Task directions:
Repeat the entries exactly but omit the pictures.

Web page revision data
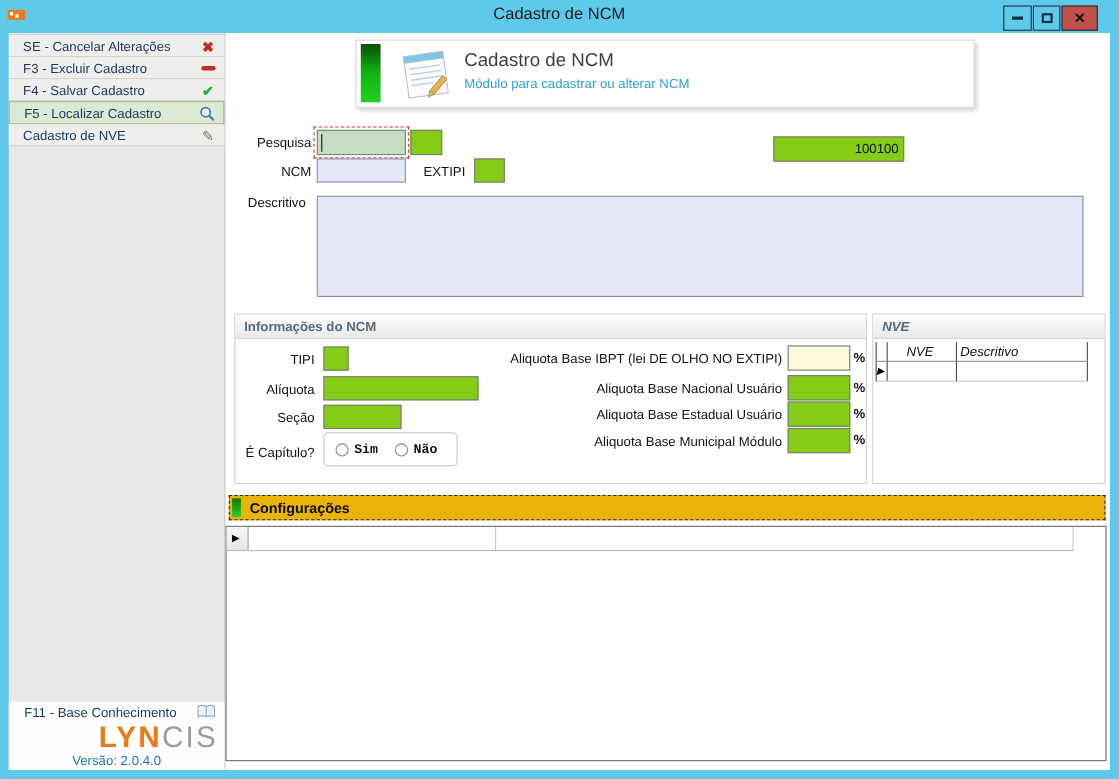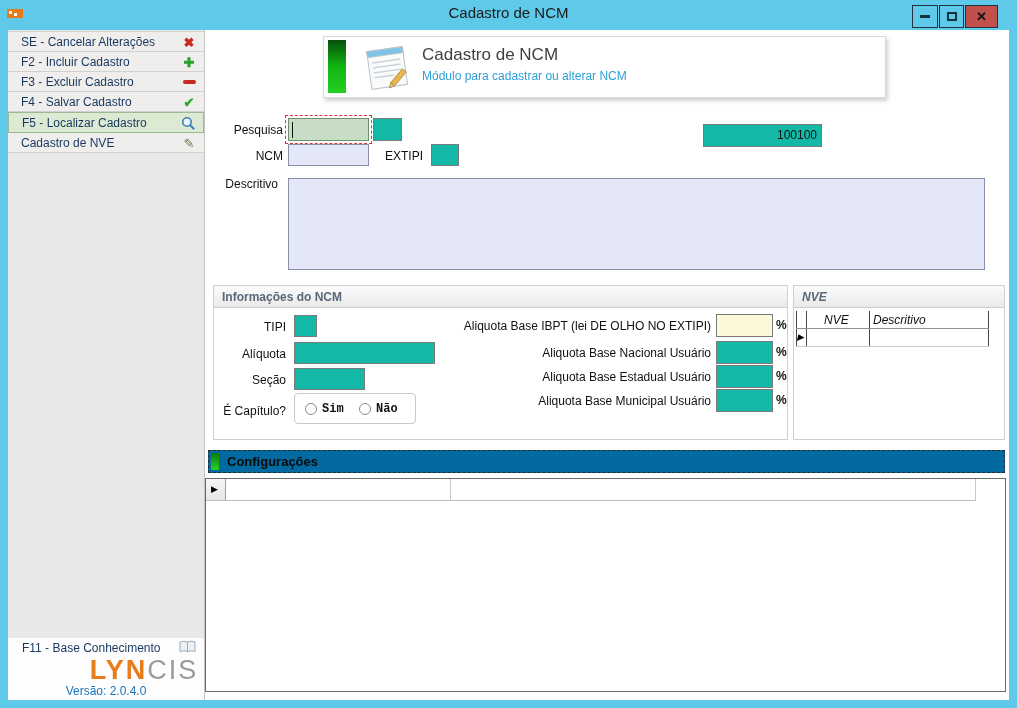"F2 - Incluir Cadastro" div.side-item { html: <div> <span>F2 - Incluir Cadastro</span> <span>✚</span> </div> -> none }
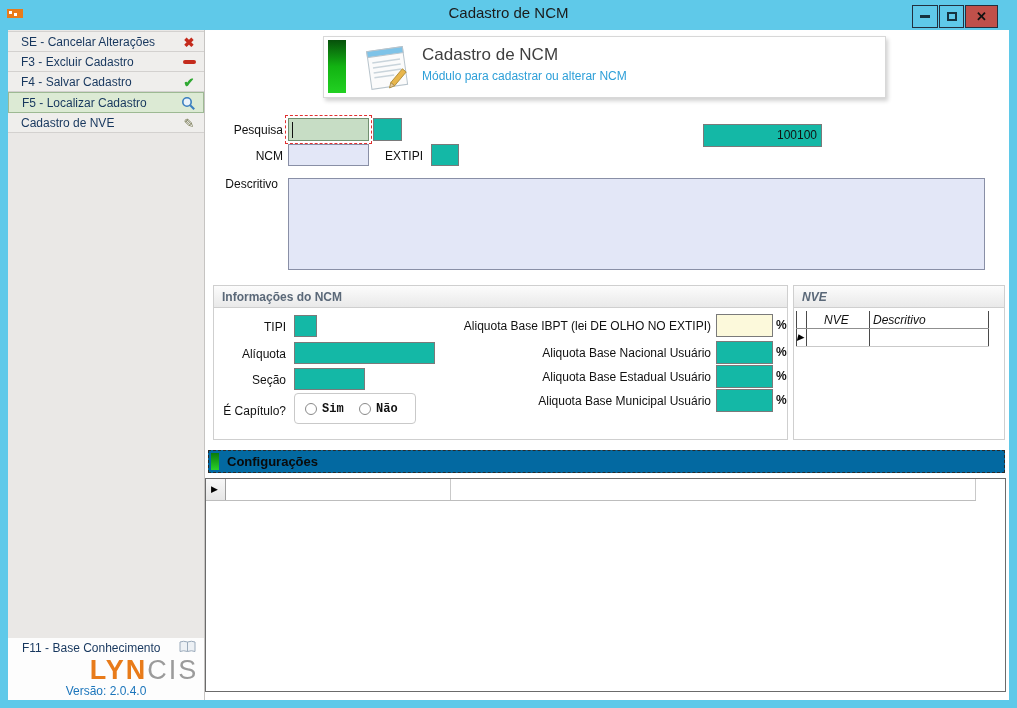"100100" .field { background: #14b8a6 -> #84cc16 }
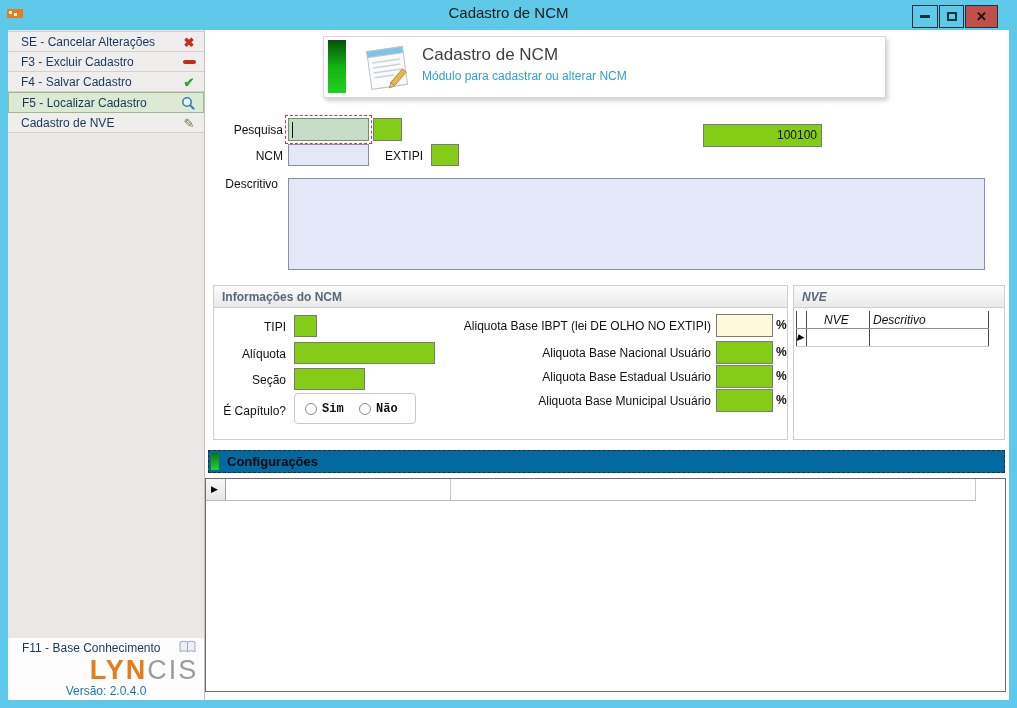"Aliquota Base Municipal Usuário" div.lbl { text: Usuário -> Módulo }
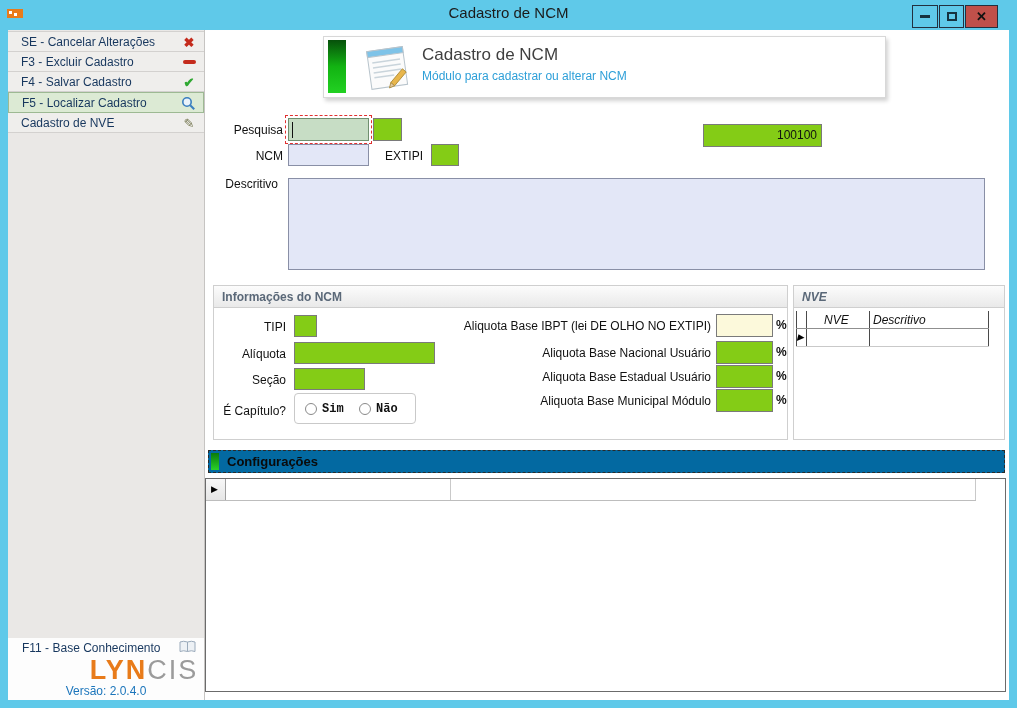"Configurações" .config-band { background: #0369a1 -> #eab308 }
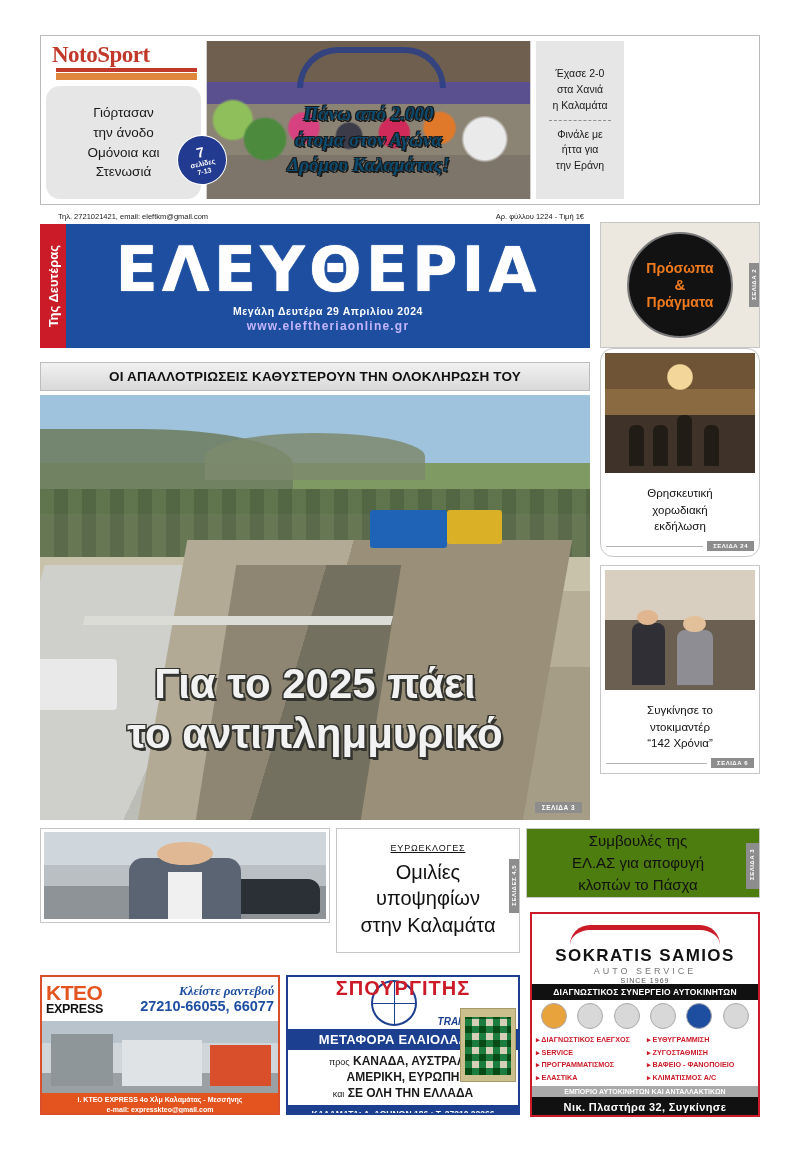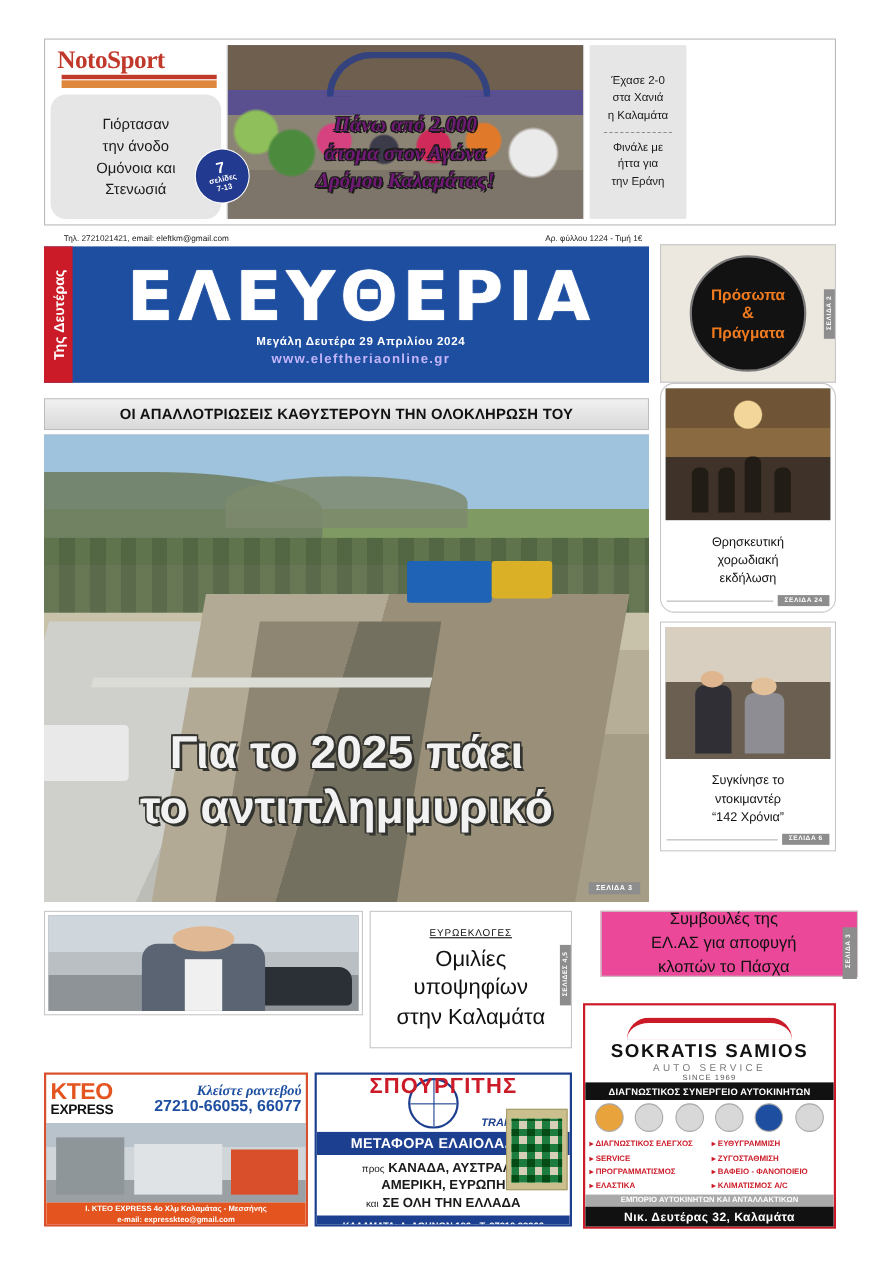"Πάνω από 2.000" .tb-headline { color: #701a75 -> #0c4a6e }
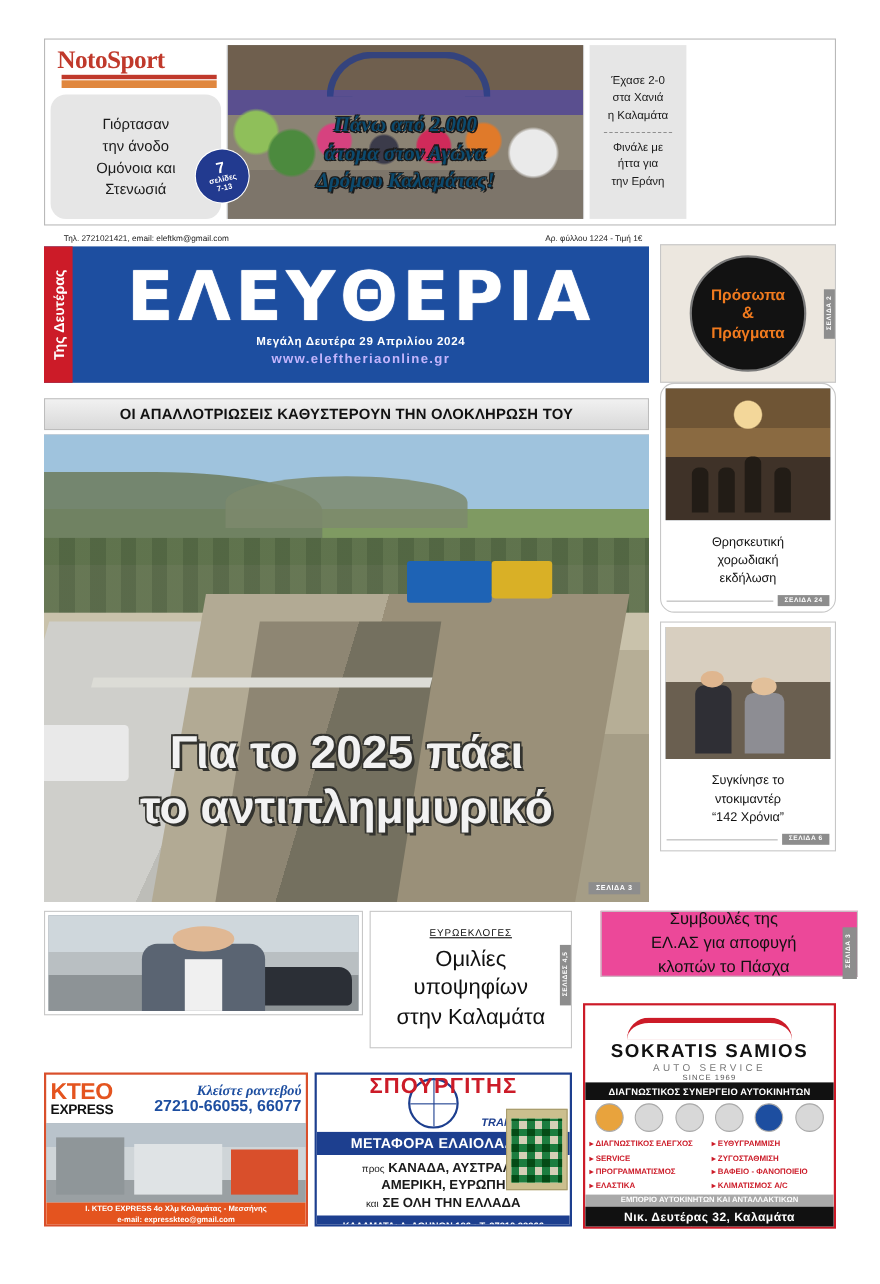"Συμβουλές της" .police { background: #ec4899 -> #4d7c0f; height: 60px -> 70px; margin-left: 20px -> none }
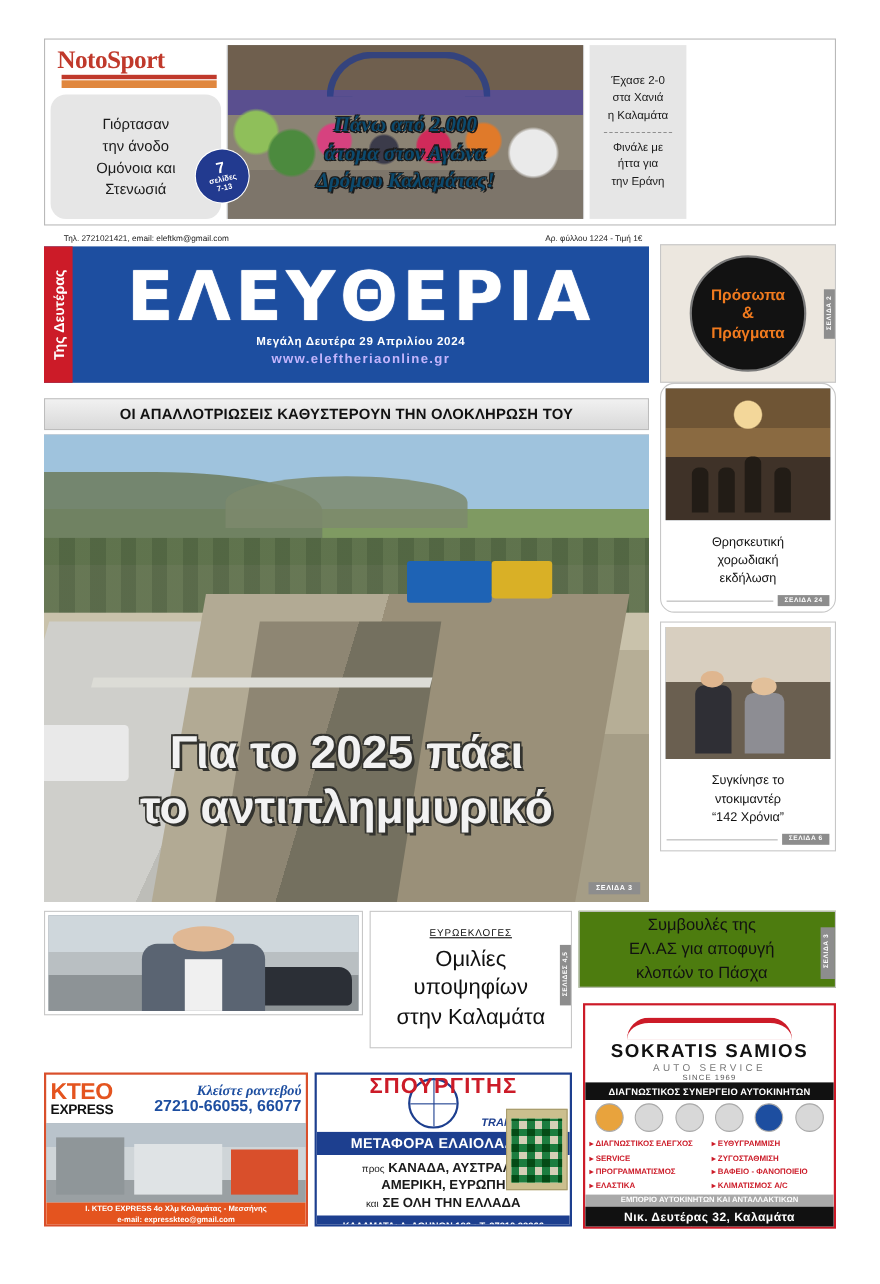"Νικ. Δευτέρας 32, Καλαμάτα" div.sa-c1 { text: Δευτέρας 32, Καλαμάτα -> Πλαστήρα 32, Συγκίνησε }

Exercise solution:
"F2 - Incluir Cadastro" div.side-item { html: <div> <span>F2 - Incluir Cadastro</span> <span>✚</span> </div> -> none }
"100100" .field { background: #14b8a6 -> #84cc16 }
"Aliquota Base Municipal Usuário" div.lbl { text: Usuário -> Módulo }
"Configurações" .config-band { background: #0369a1 -> #eab308 }
"Πάνω από 2.000" .tb-headline { color: #701a75 -> #0c4a6e }
"Συμβουλές της" .police { background: #ec4899 -> #4d7c0f; height: 60px -> 70px; margin-left: 20px -> none }
"Νικ. Δευτέρας 32, Καλαμάτα" div.sa-c1 { text: Δευτέρας 32, Καλαμάτα -> Πλαστήρα 32, Συγκίνησε }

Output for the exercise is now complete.